### WHAT YOU WILL DO
Print the lines in the listing below that fall between the line with "align-items: flex-end ->" and the line with "font-style: none ->", those two lines included, exactly as they stand and with nothing else.

### RECORDS FOR PROCESSING
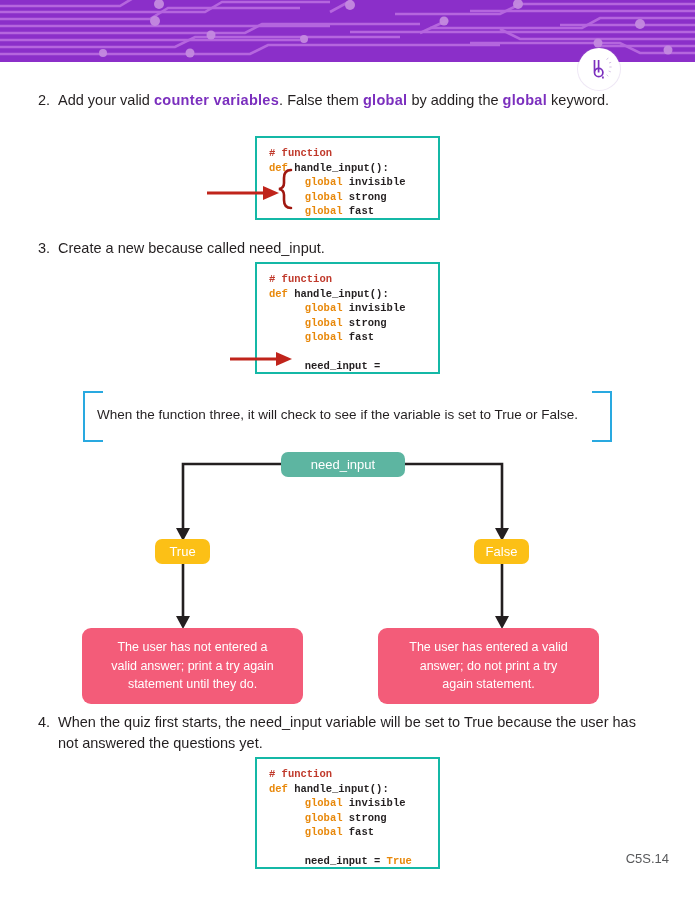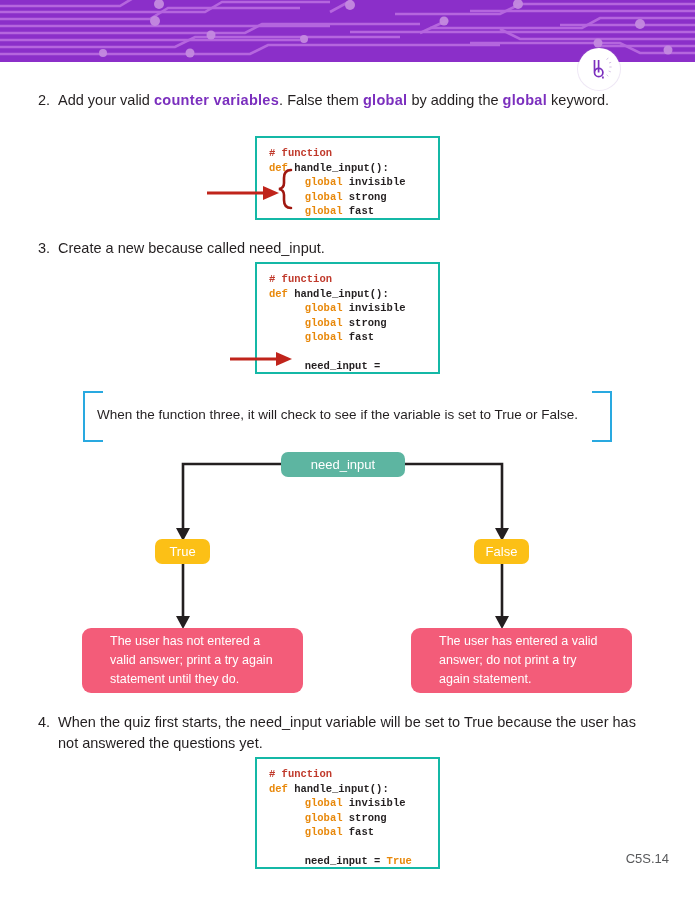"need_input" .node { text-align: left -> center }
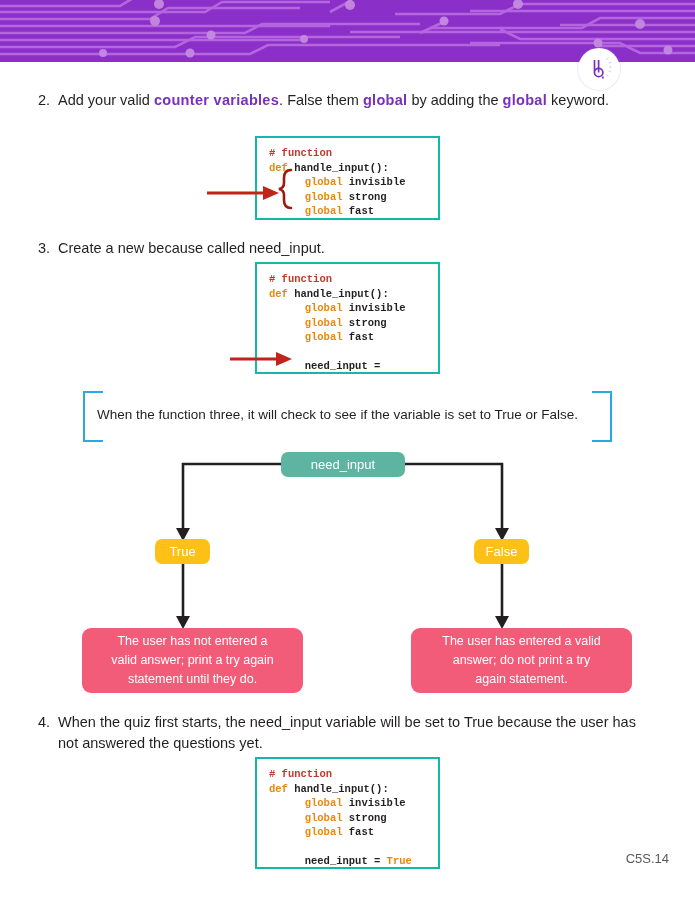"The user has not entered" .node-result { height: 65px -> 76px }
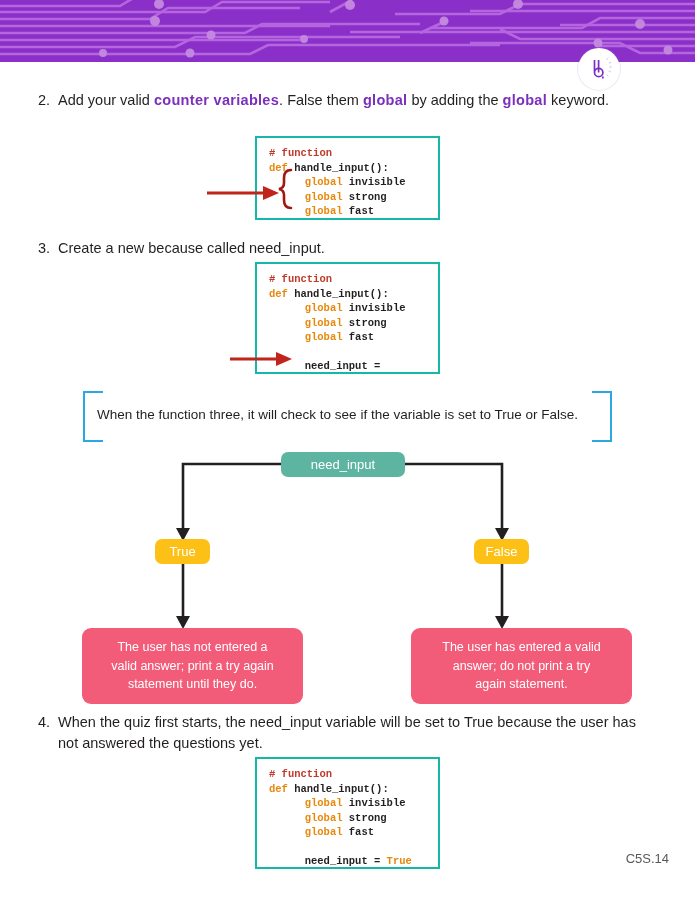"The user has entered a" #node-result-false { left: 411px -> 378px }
* * *
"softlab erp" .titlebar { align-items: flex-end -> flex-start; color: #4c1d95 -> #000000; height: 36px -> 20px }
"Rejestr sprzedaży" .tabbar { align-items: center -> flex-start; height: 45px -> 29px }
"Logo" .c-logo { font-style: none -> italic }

### SOLUTION TO THIS TASK
"softlab erp" .titlebar { align-items: flex-end -> flex-start; color: #4c1d95 -> #000000; height: 36px -> 20px }
"Rejestr sprzedaży" .tabbar { align-items: center -> flex-start; height: 45px -> 29px }
"Logo" .c-logo { font-style: none -> italic }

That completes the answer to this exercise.